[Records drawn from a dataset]
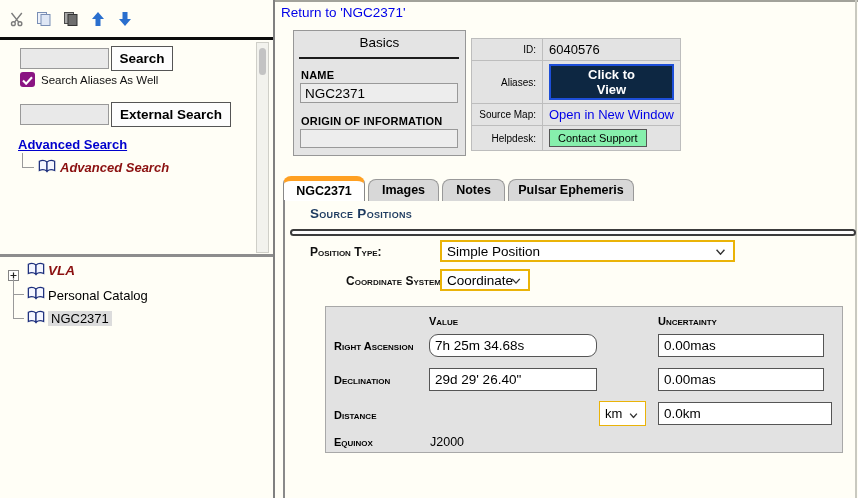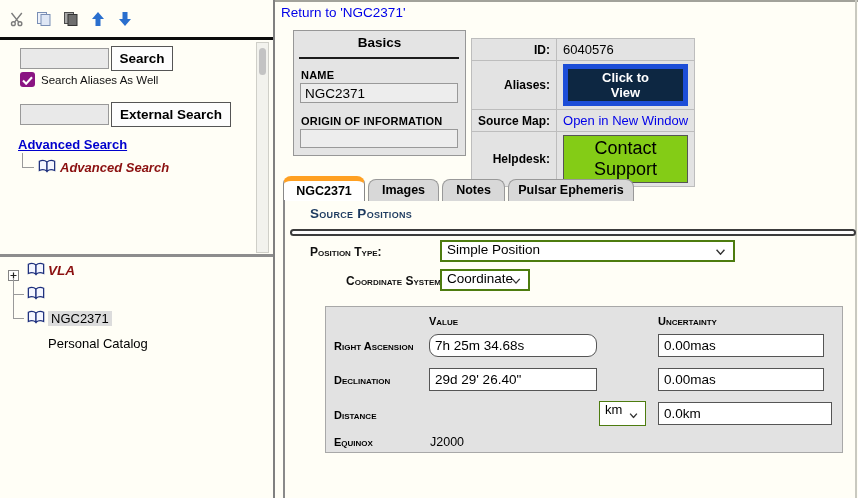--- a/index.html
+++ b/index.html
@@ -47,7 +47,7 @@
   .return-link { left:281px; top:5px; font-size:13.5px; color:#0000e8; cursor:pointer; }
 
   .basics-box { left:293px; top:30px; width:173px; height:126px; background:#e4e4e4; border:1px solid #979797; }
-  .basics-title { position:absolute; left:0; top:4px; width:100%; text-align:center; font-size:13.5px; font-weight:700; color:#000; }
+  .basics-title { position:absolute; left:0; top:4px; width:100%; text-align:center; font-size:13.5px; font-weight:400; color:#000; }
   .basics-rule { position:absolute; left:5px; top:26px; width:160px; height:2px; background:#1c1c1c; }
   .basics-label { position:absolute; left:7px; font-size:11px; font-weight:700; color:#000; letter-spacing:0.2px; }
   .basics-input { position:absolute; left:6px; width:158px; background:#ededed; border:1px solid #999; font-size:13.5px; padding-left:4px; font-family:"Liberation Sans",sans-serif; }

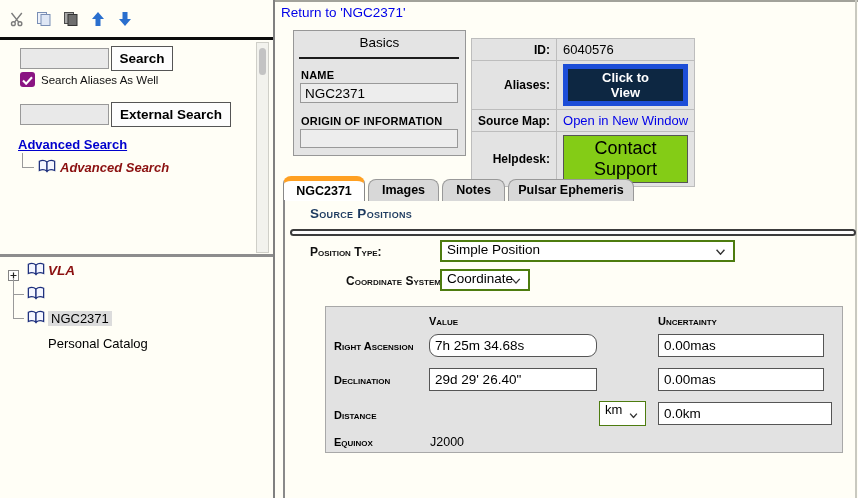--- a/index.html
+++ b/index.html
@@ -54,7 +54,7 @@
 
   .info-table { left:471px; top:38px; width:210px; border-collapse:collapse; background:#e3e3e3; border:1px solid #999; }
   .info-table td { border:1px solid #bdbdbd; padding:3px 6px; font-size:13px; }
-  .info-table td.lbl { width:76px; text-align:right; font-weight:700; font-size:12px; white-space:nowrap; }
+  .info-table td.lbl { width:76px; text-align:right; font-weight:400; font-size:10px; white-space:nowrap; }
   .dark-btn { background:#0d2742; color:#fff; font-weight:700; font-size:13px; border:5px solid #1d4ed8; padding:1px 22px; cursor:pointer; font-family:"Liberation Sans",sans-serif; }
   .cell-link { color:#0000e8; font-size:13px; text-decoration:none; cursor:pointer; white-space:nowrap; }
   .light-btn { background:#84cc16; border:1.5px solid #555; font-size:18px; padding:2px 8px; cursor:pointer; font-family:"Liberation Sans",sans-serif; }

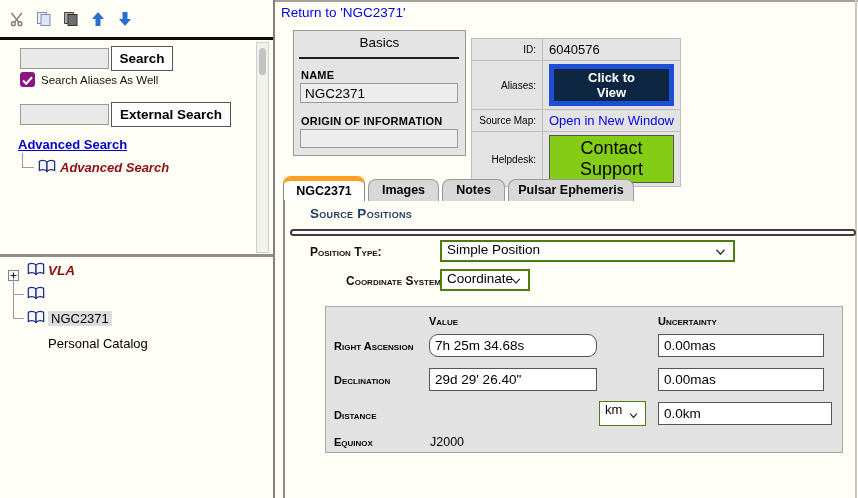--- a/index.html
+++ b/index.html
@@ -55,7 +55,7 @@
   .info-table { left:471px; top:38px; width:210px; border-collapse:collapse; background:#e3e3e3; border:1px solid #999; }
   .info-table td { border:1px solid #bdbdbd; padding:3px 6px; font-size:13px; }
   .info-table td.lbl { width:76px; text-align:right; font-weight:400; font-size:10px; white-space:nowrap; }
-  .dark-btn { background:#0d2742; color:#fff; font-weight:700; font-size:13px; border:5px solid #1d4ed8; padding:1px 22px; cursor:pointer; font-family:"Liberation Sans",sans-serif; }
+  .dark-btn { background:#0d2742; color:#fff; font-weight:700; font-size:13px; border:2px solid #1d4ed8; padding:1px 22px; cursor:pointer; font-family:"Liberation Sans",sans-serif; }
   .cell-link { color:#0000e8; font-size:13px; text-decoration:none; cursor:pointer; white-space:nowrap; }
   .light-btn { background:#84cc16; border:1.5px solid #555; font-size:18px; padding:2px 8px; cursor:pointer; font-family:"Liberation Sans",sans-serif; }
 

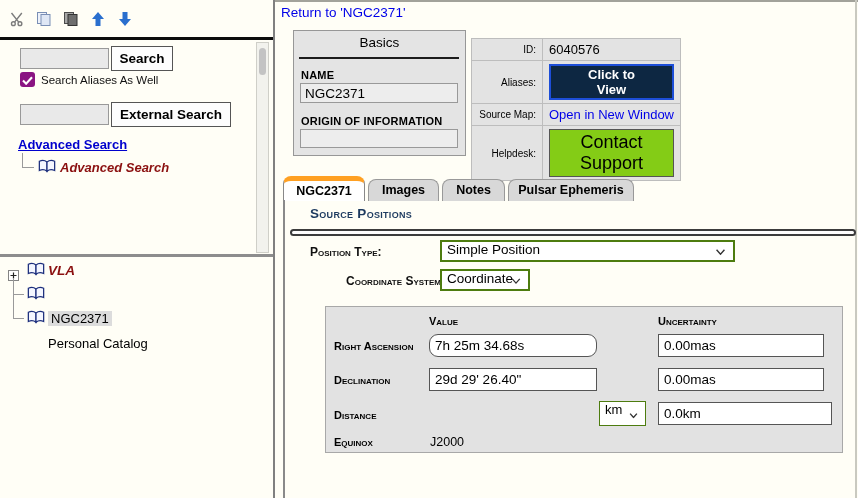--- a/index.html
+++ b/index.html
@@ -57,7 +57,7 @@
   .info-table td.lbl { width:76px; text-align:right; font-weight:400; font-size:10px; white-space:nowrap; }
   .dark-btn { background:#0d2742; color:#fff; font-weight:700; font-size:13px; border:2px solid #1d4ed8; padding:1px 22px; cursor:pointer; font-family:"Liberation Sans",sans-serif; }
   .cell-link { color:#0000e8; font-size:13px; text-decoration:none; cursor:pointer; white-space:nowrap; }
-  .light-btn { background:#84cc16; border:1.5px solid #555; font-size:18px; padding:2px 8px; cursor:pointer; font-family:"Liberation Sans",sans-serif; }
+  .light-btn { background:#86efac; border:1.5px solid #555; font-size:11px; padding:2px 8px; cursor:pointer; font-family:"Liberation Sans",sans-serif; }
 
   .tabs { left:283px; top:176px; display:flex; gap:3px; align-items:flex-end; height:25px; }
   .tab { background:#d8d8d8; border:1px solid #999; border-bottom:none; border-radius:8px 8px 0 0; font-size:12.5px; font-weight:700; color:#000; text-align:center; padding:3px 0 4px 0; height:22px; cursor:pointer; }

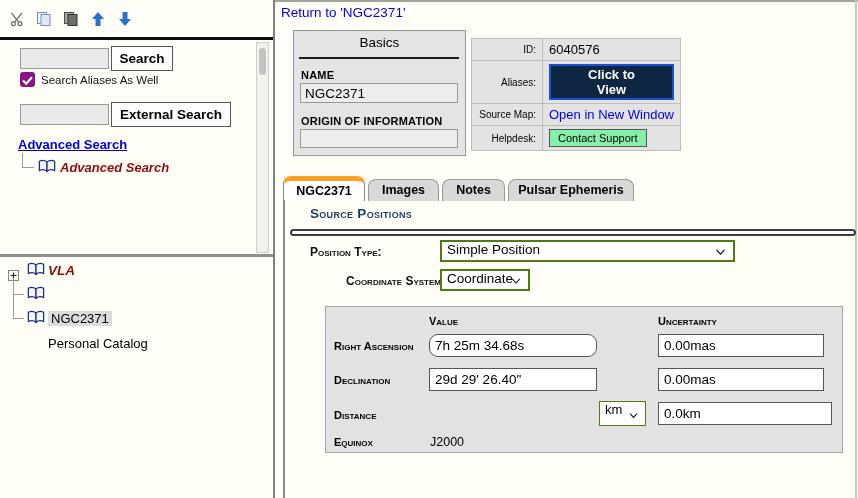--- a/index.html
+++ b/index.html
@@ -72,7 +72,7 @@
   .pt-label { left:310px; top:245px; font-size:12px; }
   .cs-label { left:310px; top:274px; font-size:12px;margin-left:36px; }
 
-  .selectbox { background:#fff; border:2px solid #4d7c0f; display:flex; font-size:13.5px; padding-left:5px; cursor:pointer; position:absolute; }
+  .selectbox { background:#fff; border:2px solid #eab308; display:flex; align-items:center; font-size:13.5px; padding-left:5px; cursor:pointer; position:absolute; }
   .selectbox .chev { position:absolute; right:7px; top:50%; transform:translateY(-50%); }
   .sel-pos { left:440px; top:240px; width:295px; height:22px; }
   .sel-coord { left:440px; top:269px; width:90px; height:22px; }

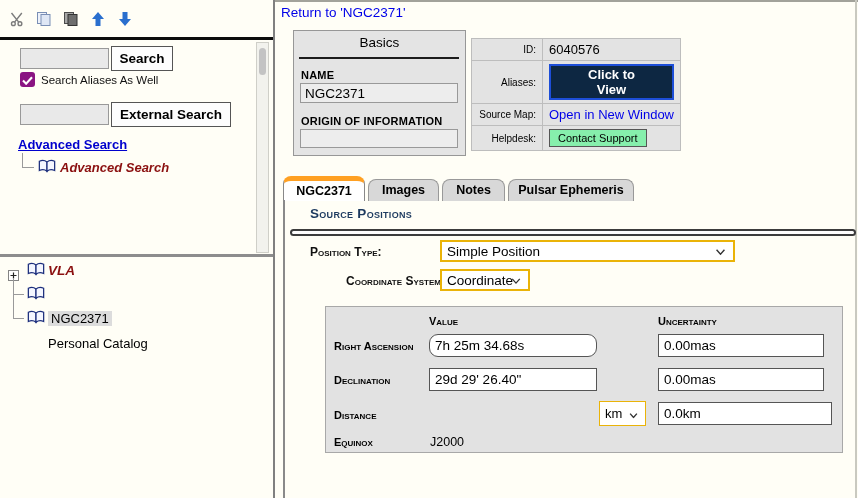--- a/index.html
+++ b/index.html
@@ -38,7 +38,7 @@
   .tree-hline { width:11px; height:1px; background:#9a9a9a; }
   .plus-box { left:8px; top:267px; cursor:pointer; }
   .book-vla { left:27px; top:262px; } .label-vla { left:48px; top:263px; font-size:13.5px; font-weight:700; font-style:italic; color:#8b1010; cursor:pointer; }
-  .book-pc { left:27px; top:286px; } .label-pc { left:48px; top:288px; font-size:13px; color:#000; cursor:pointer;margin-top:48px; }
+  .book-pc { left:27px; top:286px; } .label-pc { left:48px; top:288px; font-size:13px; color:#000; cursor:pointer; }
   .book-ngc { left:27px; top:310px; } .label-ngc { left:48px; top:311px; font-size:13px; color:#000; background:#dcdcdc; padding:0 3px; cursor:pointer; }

---

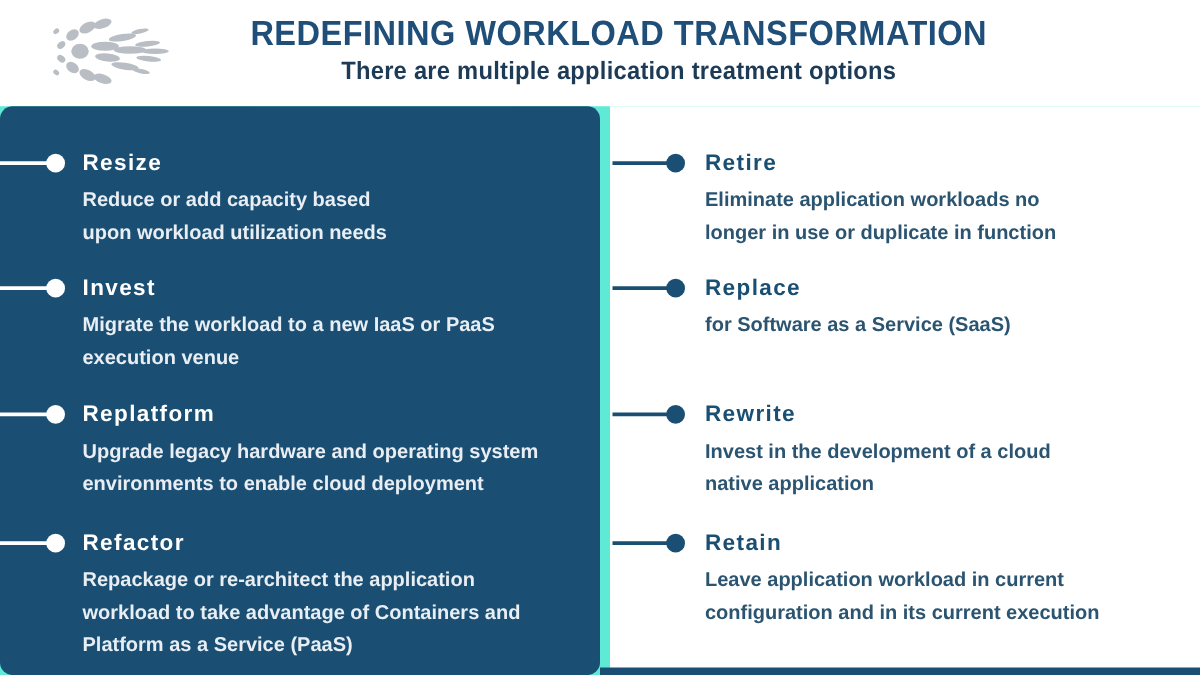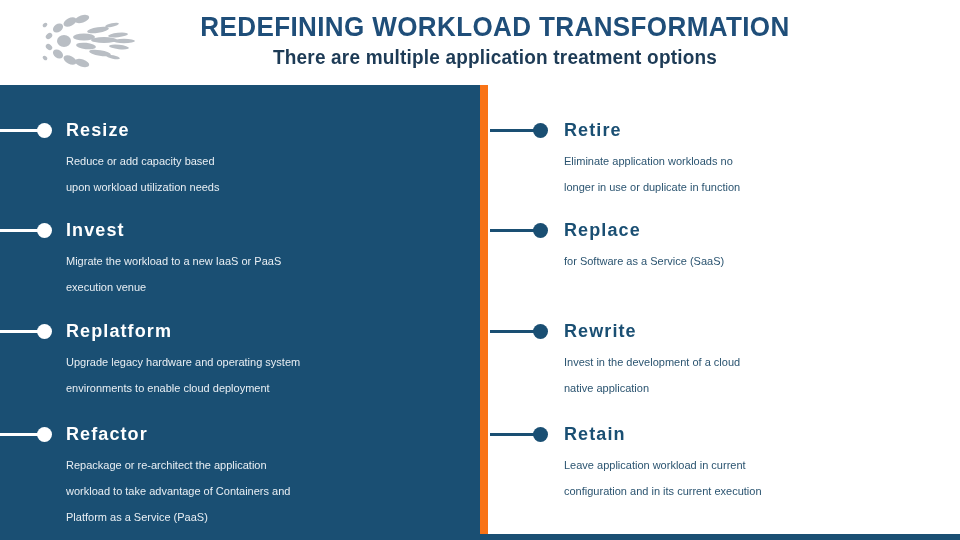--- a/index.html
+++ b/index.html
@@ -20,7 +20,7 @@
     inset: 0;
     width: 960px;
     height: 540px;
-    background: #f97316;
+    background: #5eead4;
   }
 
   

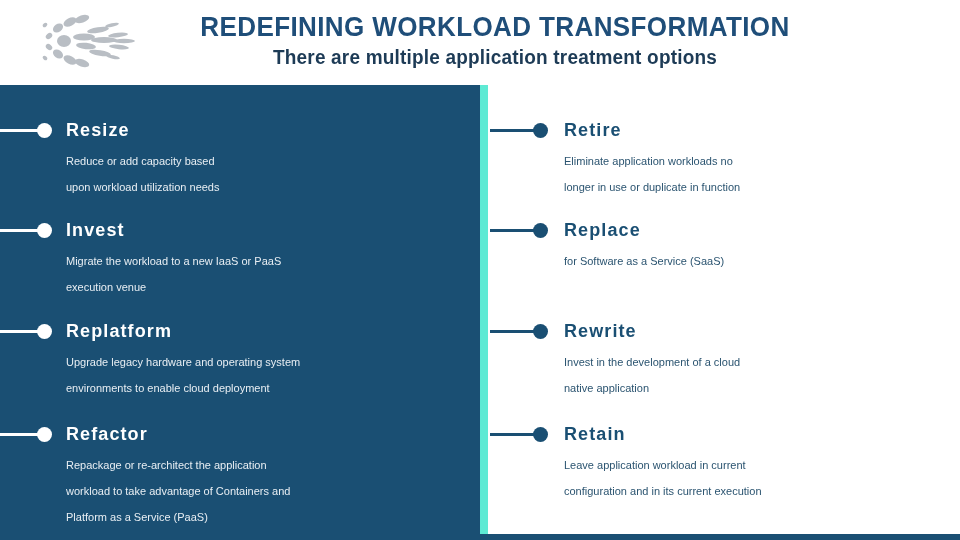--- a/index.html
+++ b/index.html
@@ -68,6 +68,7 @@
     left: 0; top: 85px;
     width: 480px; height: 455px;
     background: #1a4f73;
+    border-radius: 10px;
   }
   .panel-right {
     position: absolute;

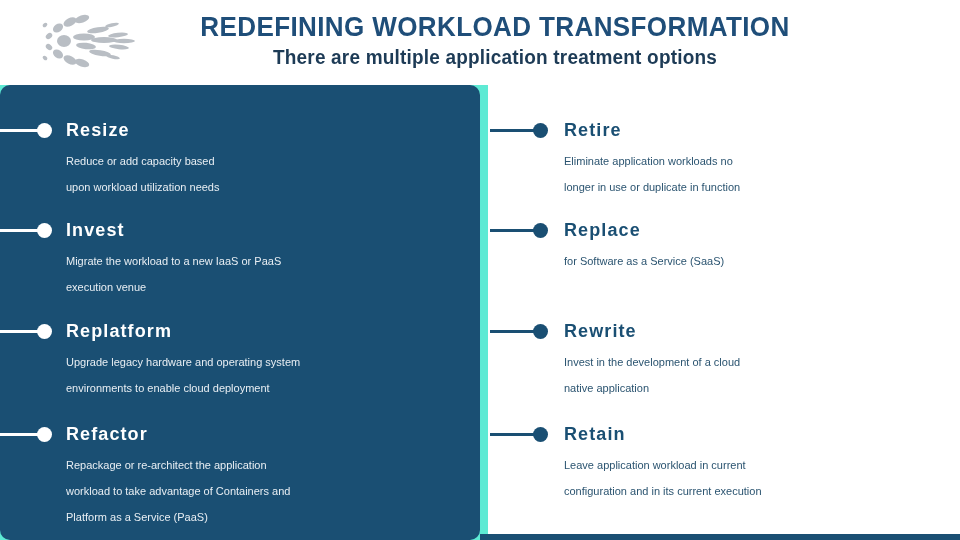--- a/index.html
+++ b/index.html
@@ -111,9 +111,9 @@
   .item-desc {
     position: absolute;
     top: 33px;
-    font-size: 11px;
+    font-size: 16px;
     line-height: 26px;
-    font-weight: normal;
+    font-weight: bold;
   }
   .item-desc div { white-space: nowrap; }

* * *

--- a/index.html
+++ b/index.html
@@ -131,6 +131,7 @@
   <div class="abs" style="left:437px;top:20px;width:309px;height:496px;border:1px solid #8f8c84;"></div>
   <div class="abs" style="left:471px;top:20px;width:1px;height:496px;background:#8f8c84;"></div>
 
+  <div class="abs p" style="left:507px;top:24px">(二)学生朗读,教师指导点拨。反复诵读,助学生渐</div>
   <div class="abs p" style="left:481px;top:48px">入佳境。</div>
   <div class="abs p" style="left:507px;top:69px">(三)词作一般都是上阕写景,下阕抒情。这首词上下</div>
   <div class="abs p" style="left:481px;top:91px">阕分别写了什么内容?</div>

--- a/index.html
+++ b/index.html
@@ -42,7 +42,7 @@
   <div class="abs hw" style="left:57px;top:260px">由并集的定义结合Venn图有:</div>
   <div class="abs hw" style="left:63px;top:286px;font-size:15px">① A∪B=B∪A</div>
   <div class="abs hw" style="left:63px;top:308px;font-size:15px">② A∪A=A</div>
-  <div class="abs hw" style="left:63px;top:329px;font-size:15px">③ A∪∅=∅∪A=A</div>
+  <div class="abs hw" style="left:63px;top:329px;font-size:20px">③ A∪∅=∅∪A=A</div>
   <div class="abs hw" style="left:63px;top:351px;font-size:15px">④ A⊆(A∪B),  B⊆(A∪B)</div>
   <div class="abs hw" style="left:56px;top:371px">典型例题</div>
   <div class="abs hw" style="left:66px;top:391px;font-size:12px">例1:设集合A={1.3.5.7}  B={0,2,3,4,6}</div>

» Assignment
Copy the lines of the data above exactly as written, beginning with the line containing "left:310px; top:245px; font-size:12px;" and ending with the line containing "border:2px solid #4d7c0f;", and leave out all other lines.

» Answer area
   .pt-label { left:310px; top:245px; font-size:12px; }
   .cs-label { left:310px; top:274px; font-size:12px;margin-left:36px; }
 
-  .selectbox { background:#fff; border:2px solid #4d7c0f; display:flex; font-size:13.5px; padding-left:5px; cursor:pointer; position:absolute; }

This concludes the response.